▶ [Prompt]: Count the lines below in which "database" appears, then give that number by itself.

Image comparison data

----

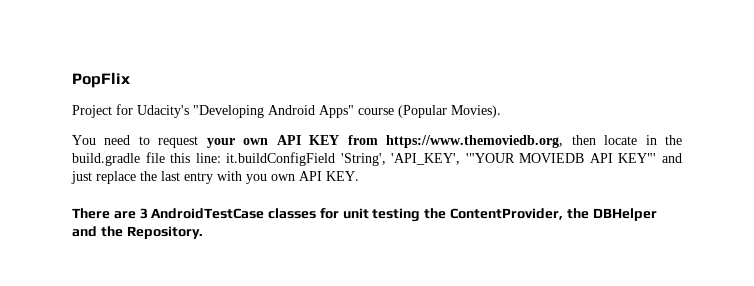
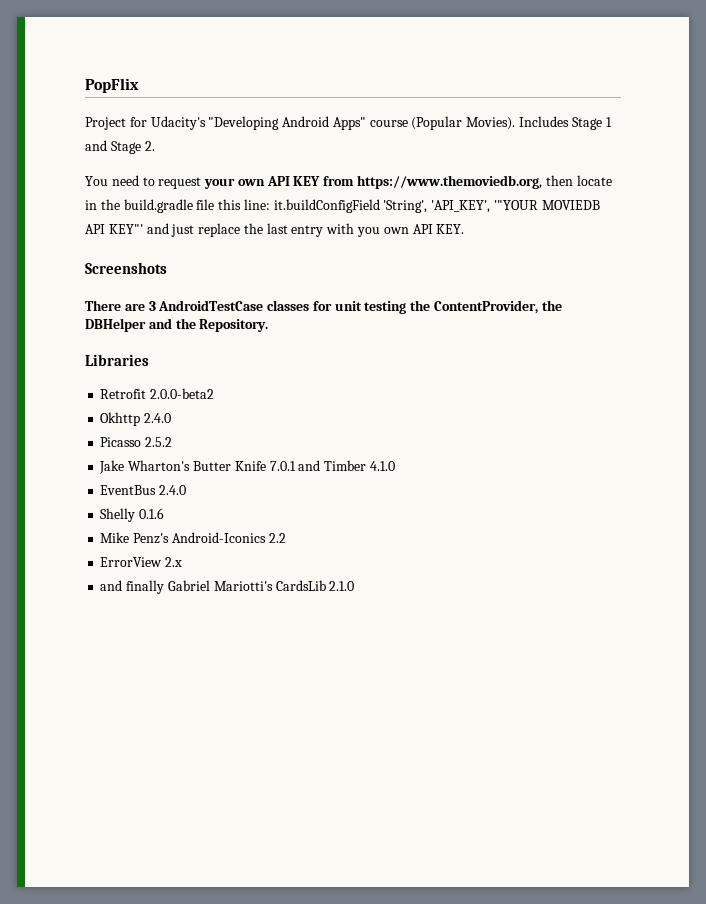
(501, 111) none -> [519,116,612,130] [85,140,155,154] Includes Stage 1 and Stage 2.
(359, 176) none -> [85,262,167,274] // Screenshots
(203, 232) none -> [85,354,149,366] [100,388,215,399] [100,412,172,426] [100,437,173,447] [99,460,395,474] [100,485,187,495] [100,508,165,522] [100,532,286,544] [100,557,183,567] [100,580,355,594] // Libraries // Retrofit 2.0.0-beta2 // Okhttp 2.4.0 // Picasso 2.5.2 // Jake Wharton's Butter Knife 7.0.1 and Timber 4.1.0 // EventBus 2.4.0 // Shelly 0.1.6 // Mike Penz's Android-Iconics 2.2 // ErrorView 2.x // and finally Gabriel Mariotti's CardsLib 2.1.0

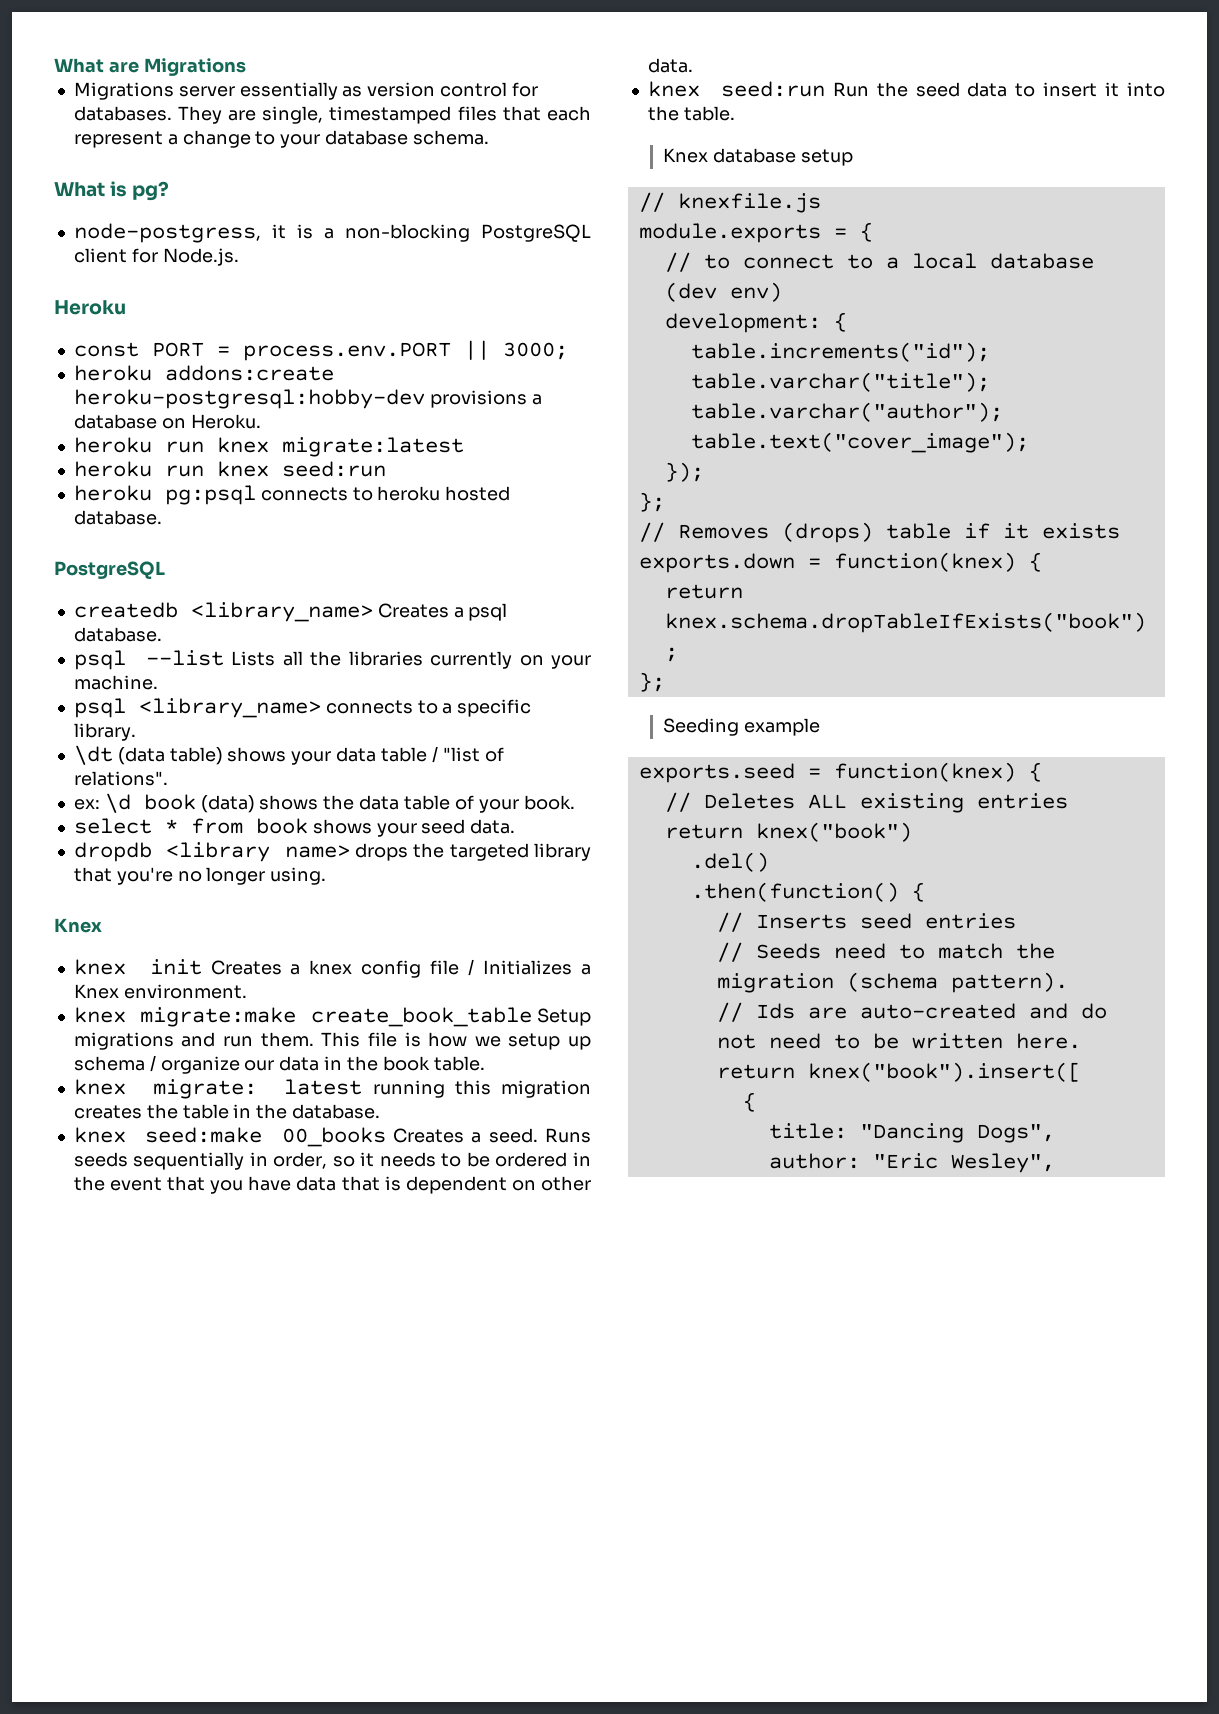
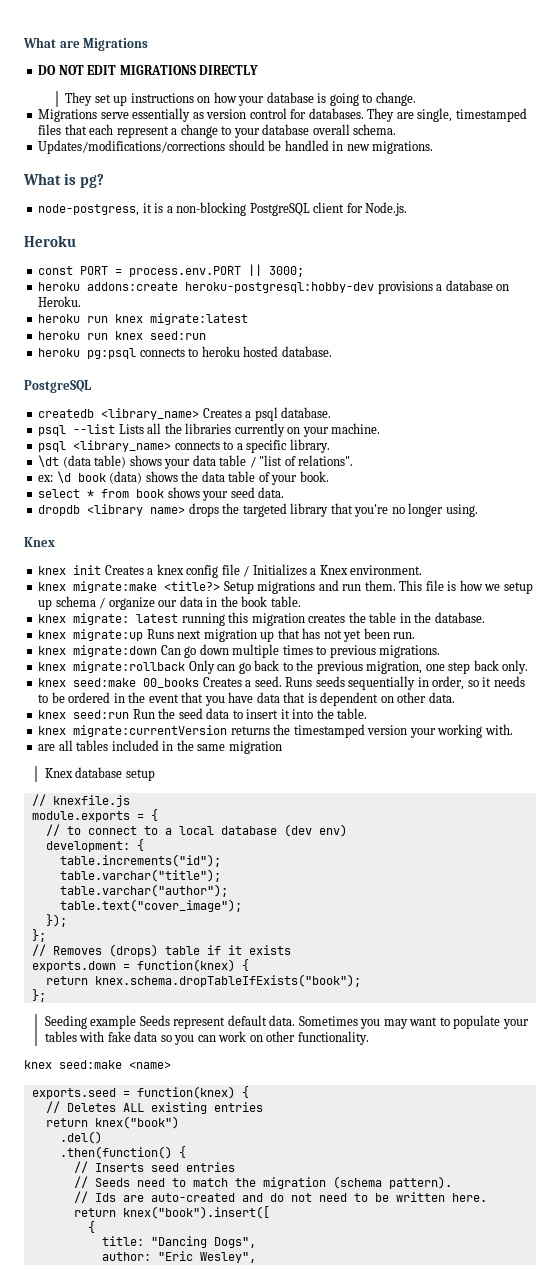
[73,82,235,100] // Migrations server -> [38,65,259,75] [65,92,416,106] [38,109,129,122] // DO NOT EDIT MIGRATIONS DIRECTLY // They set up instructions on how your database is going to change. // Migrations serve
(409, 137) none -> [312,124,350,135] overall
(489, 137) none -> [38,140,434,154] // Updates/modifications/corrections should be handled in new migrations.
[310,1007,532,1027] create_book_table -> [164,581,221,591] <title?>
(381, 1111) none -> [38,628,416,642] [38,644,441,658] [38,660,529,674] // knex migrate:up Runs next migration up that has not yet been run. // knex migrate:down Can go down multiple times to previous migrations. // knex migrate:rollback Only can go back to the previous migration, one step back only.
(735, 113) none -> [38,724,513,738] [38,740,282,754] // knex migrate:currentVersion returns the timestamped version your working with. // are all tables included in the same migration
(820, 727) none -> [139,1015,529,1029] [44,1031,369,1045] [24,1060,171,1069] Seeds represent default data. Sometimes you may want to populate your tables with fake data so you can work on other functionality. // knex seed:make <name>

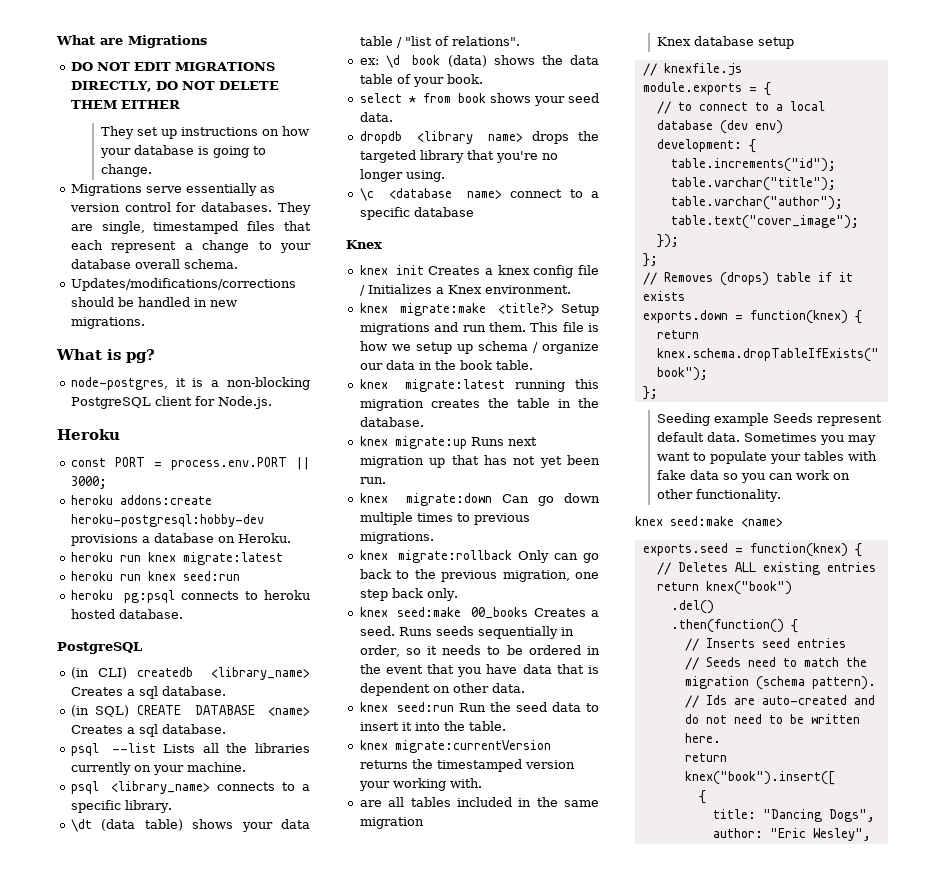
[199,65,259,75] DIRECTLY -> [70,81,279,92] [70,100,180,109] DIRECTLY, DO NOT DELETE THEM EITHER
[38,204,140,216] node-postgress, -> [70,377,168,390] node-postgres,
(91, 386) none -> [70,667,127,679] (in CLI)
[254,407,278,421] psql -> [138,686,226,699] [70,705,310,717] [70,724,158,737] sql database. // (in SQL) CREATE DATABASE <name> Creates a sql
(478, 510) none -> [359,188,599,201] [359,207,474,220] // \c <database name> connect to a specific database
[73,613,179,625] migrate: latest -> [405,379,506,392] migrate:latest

----

▶ [Exercise output]: 3